## INSTRUCTIONS FOR THE TASK
Your task is to retype, word for word, the lines from the start of the data through the line holding "position:absolute; left:0; top:88px;". Do not include the pictures.

(Beginning of INFORMATION GIVEN)

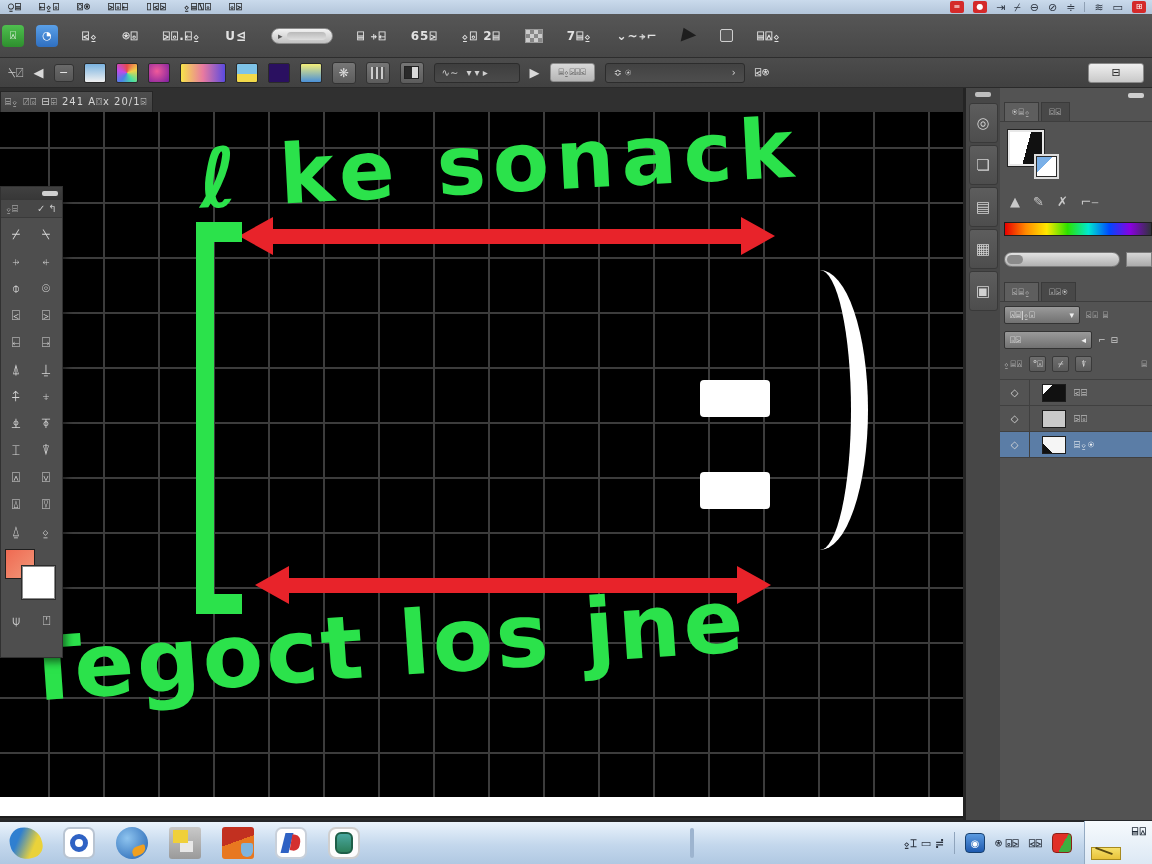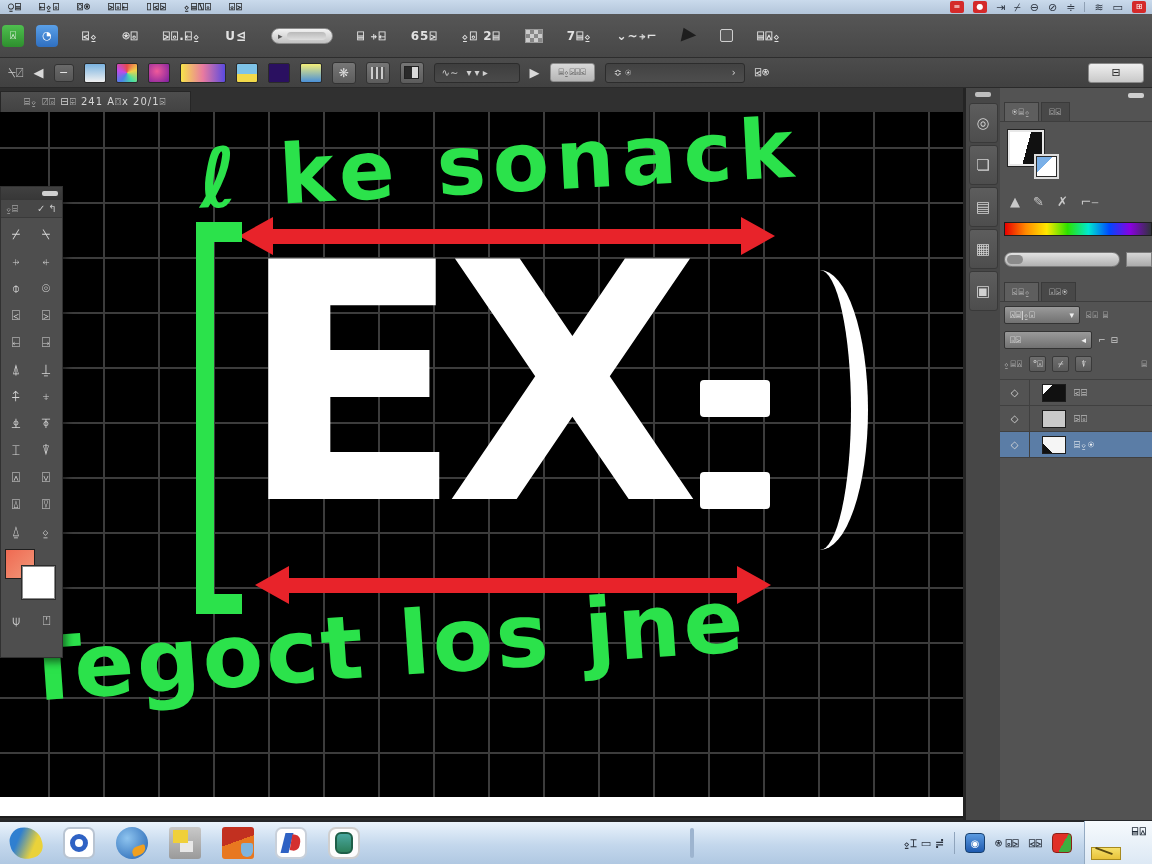--- a/index.html
+++ b/index.html
@@ -66,21 +66,21 @@
     border:1px solid #2c2c2c; border-radius:3px; display:flex; align-items:center;
     justify-content:space-between; padding:0 8px; font-size:10px; color:#d2d2d2; }
   .t2label { font-size:11px; font-weight:bold; color:#d8d8d8; letter-spacing:1px; }
   .btn-right { margin-left:auto; width:56px; height:20px; background:linear-gradient(#efefef,#c9c9c9);
     border:1px solid #888; border-radius:3px; display:flex; align-items:center; justify-content:center;
     font-size:11px; color:#222; }
 
   
   .tabbar { position:absolute; left:0; top:88px; width:1152px; height:24px; background:#303030; }
   .doc-tab { position:absolute; left:0; top:3px; height:21px; background:linear-gradient(#4e4e4e,#424242);
-    border:1px solid #262626; border-bottom:none; display:flex; align-items:center; padding:0 23px;
+    border:1px solid #262626; border-bottom:none; display:flex; align-items:center; padding:0 4px;
     font-size:10px; color:#d5d5d5; letter-spacing:1px; }
 
   
   .canvas { position:absolute; left:0; top:112px; width:963px; height:685px; background:#000;
     background-image:linear-gradient(#3c3c3c 1.5px, transparent 1.5px),
                      linear-gradient(90deg,#3c3c3c 1.5px, transparent 1.5px);
     background-size:55px 55px; background-position:48px 35px; overflow:hidden; }
   .hand { position:absolute; color:#2be24b; font-weight:bold; white-space:nowrap; }
   .hand.top { left:198px; top:4px; font-size:82px; letter-spacing:7px; transform:rotate(-3deg); }
   .hand.bottom { left:22px; top:482px; font-size:88px; letter-spacing:3px; transform:rotate(-4deg); }
@@ -300,21 +300,20 @@
 
   <div class="canvas">
     <div class="hand top">ℓ ke sonack</div>
 
     <div class="arrow" style="left:272px; top:117px; width:470px;"></div>
 
     <div class="brk" style="left:196px; top:110px; width:18px; height:392px;"></div>
     <div class="brk" style="left:196px; top:110px; width:46px; height:20px;"></div>
     <div class="brk" style="left:196px; top:482px; width:46px; height:20px;"></div>
 
-    <div class="bigEX">EX</div>
     <div class="eqbar" style="top:268px;"></div>
     <div class="eqbar" style="top:360px;"></div>
     <div class="paren"></div>
 
     <div class="arrow" style="left:288px; top:466px; width:450px;"></div>
 
     <div class="hand bottom">Tegoct los jne</div>
   </div>
   <div class="white-bar"></div>
 

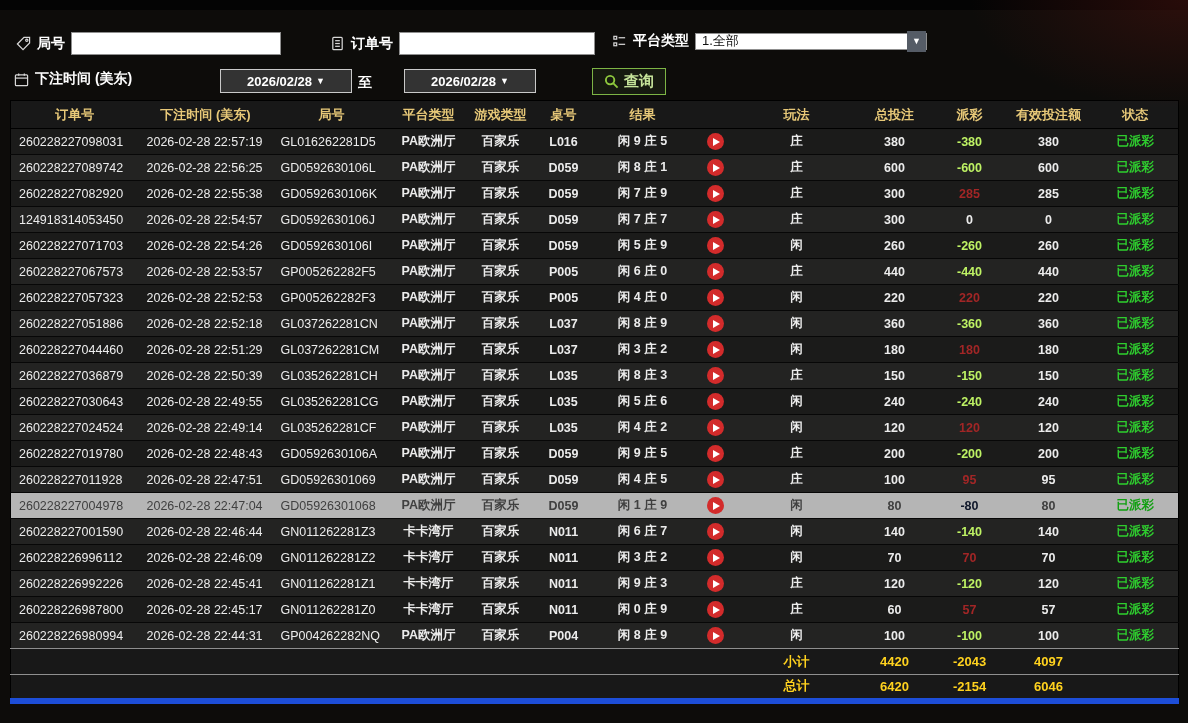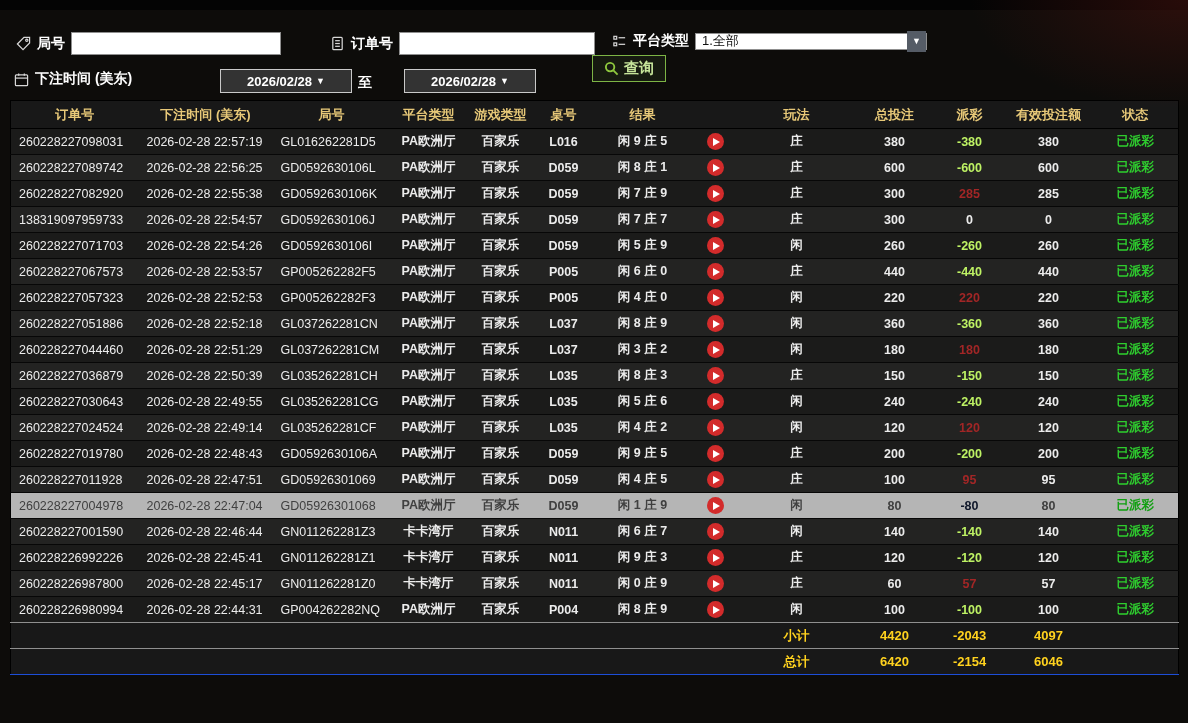--- a/index.html
+++ b/index.html
@@ -85,21 +85,21 @@
   .play::after {
     content:""; width:0; height:0; margin-left:2px;
     border-left:7px solid #fff;
     border-top:4px solid transparent; border-bottom:4px solid transparent;
   }
 
   tfoot td {
     background:#181818; height:26px; font-size:13px; text-align:center;
     border-top:1px solid #8f8f8f; white-space:nowrap;margin-top:17px;
   }
-  tfoot tr:last-child td { border-bottom:1px solid #1d4ed8; }
+  tfoot tr:last-child td { border-bottom:6px solid #1d4ed8; }
   .sum-label, .sum-val { color:#ffd21e; font-weight:bold; }
 </style>
 </head>
 <body>
 
 <div class="top-strip"></div>
 <div class="corner-ornament"></div>
 
 <div class="filters">
 
@@ -164,21 +164,21 @@
 
   <span class="f-label" style="position:absolute; left:358px; top:64px;">至</span>
 
   <div class="f-group" style="left:404px; top:59px;">
     <button class="date-btn">
       <span>2026/02/28</span>
       <span class="date-caret">▼</span>
     </button>
   </div>
 
-  <div class="f-group" style="left:592px; top:45px;border-radius:13px;">
+  <div class="f-group" style="left:592px; top:58px;border-radius:13px;">
     <button class="query-btn">
       <svg viewBox="0 0 16 16">
           <circle cx="6.5" cy="6.5" r="4.5"></circle>
           <line x1="10" y1="10" x2="14.5" y2="14.5"></line>
         </svg>
       <span>查询</span>
     </button>
   </div>
 
 </div>
@@ -257,21 +257,21 @@
           <td class="num">D059</td>
           <td class="cjk">闲 7 庄 9</td>
           <td><span class="play"></span></td>
           <td class="cjk">庄</td>
           <td class="num">300</td>
           <td class="pay-pos">285</td>
           <td class="num">285</td>
           <td class="status-cell">已派彩</td>
         </tr>
         <tr>
-          <td class="left">138319097959733</td>
+          <td class="left">124918314053450</td>
           <td class="left">2026-02-28 22:54:57</td>
           <td class="left">GD0592630106J</td>
           <td class="cjk">PA欧洲厅</td>
           <td class="cjk">百家乐</td>
           <td class="num">D059</td>
           <td class="cjk">闲 7 庄 7</td>
           <td><span class="play"></span></td>
           <td class="cjk">庄</td>
           <td class="num">300</td>
           <td class="pay-zero">0</td>
@@ -449,20 +449,35 @@
           <td class="left">GN011262281Z3</td>
           <td class="cjk">卡卡湾厅</td>
           <td class="cjk">百家乐</td>
           <td class="num">N011</td>
           <td class="cjk">闲 6 庄 7</td>
           <td><span class="play"></span></td>
           <td class="cjk">闲</td>
           <td class="num">140</td>
           <td class="pay-neg">-140</td>
           <td class="num">140</td>
+          <td class="status-cell">已派彩</td>
+        </tr>
+        <tr>
+          <td class="left">260228226996112</td>
+          <td class="left">2026-02-28 22:46:09</td>
+          <td class="left">GN011262281Z2</td>
+          <td class="cjk">卡卡湾厅</td>
+          <td class="cjk">百家乐</td>
+          <td class="num">N011</td>
+          <td class="cjk">闲 3 庄 2</td>
+          <td><span class="play"></span></td>
+          <td class="cjk">闲</td>
+          <td class="num">70</td>
+          <td class="pay-pos">70</td>
+          <td class="num">70</td>
           <td class="status-cell">已派彩</td>
         </tr>
         <tr>
           <td class="left">260228226992226</td>
           <td class="left">2026-02-28 22:45:41</td>
           <td class="left">GN011262281Z1</td>
           <td class="cjk">卡卡湾厅</td>
           <td class="cjk">百家乐</td>
           <td class="num">N011</td>
           <td class="cjk">闲 9 庄 3</td>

(End of INFORMATION GIVEN)

## ANSWER SPACE
--- a/index.html
+++ b/index.html
@@ -66,21 +66,21 @@
     border:1px solid #2c2c2c; border-radius:3px; display:flex; align-items:center;
     justify-content:space-between; padding:0 8px; font-size:10px; color:#d2d2d2; }
   .t2label { font-size:11px; font-weight:bold; color:#d8d8d8; letter-spacing:1px; }
   .btn-right { margin-left:auto; width:56px; height:20px; background:linear-gradient(#efefef,#c9c9c9);
     border:1px solid #888; border-radius:3px; display:flex; align-items:center; justify-content:center;
     font-size:11px; color:#222; }
 
   
   .tabbar { position:absolute; left:0; top:88px; width:1152px; height:24px; background:#303030; }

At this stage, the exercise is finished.